EXERCISE PROMPT:
Would you copy out the whole listing exactly as given?

--

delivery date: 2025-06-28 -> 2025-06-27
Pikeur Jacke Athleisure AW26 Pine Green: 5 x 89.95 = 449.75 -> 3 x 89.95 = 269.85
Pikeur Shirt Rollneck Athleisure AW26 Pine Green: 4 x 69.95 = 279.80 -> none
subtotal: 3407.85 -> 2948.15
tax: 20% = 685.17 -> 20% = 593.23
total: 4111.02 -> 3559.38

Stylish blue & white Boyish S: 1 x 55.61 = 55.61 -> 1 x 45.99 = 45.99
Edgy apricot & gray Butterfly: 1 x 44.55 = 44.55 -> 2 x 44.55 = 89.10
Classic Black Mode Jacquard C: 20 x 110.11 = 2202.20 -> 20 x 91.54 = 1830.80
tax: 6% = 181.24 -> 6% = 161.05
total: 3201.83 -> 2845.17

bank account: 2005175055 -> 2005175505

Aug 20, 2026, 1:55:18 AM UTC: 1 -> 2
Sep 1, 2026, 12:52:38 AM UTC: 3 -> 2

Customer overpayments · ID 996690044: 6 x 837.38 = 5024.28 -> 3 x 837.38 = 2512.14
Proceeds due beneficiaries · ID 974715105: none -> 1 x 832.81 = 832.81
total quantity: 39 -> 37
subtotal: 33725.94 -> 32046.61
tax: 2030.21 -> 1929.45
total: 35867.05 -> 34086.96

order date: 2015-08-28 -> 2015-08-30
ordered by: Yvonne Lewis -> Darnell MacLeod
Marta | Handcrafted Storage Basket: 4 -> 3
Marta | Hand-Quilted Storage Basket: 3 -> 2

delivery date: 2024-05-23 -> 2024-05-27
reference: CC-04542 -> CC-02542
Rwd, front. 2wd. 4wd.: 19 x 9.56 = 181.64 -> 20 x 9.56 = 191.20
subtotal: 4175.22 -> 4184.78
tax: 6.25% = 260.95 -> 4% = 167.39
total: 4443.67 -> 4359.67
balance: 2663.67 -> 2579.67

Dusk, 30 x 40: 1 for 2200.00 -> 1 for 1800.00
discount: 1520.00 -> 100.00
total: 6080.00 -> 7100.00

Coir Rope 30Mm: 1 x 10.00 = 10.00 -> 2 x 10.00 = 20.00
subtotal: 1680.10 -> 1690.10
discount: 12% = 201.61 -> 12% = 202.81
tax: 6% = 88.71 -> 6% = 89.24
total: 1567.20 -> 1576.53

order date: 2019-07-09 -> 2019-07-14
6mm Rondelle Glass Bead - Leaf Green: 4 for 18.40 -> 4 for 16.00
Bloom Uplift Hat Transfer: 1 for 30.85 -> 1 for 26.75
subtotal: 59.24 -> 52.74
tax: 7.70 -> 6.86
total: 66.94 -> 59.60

--

RESPONSE:
delivery date: 2025-06-28 -> 2025-06-27
Pikeur Jacke Athleisure AW26 Pine Green: 5 x 89.95 = 449.75 -> 3 x 89.95 = 269.85
Pikeur Shirt Rollneck Athleisure AW26 Pine Green: 4 x 69.95 = 279.80 -> none
subtotal: 3407.85 -> 2948.15
tax: 20% = 685.17 -> 20% = 593.23
total: 4111.02 -> 3559.38

Stylish blue & white Boyish S: 1 x 55.61 = 55.61 -> 1 x 45.99 = 45.99
Edgy apricot & gray Butterfly: 1 x 44.55 = 44.55 -> 2 x 44.55 = 89.10
Classic Black Mode Jacquard C: 20 x 110.11 = 2202.20 -> 20 x 91.54 = 1830.80
tax: 6% = 181.24 -> 6% = 161.05
total: 3201.83 -> 2845.17

bank account: 2005175055 -> 2005175505

Aug 20, 2026, 1:55:18 AM UTC: 1 -> 2
Sep 1, 2026, 12:52:38 AM UTC: 3 -> 2

Customer overpayments · ID 996690044: 6 x 837.38 = 5024.28 -> 3 x 837.38 = 2512.14
Proceeds due beneficiaries · ID 974715105: none -> 1 x 832.81 = 832.81
total quantity: 39 -> 37
subtotal: 33725.94 -> 32046.61
tax: 2030.21 -> 1929.45
total: 35867.05 -> 34086.96

order date: 2015-08-28 -> 2015-08-30
ordered by: Yvonne Lewis -> Darnell MacLeod
Marta | Handcrafted Storage Basket: 4 -> 3
Marta | Hand-Quilted Storage Basket: 3 -> 2

delivery date: 2024-05-23 -> 2024-05-27
reference: CC-04542 -> CC-02542
Rwd, front. 2wd. 4wd.: 19 x 9.56 = 181.64 -> 20 x 9.56 = 191.20
subtotal: 4175.22 -> 4184.78
tax: 6.25% = 260.95 -> 4% = 167.39
total: 4443.67 -> 4359.67
balance: 2663.67 -> 2579.67

Dusk, 30 x 40: 1 for 2200.00 -> 1 for 1800.00
discount: 1520.00 -> 100.00
total: 6080.00 -> 7100.00

Coir Rope 30Mm: 1 x 10.00 = 10.00 -> 2 x 10.00 = 20.00
subtotal: 1680.10 -> 1690.10
discount: 12% = 201.61 -> 12% = 202.81
tax: 6% = 88.71 -> 6% = 89.24
total: 1567.20 -> 1576.53

order date: 2019-07-09 -> 2019-07-14
6mm Rondelle Glass Bead - Leaf Green: 4 for 18.40 -> 4 for 16.00
Bloom Uplift Hat Transfer: 1 for 30.85 -> 1 for 26.75
subtotal: 59.24 -> 52.74
tax: 7.70 -> 6.86
total: 66.94 -> 59.60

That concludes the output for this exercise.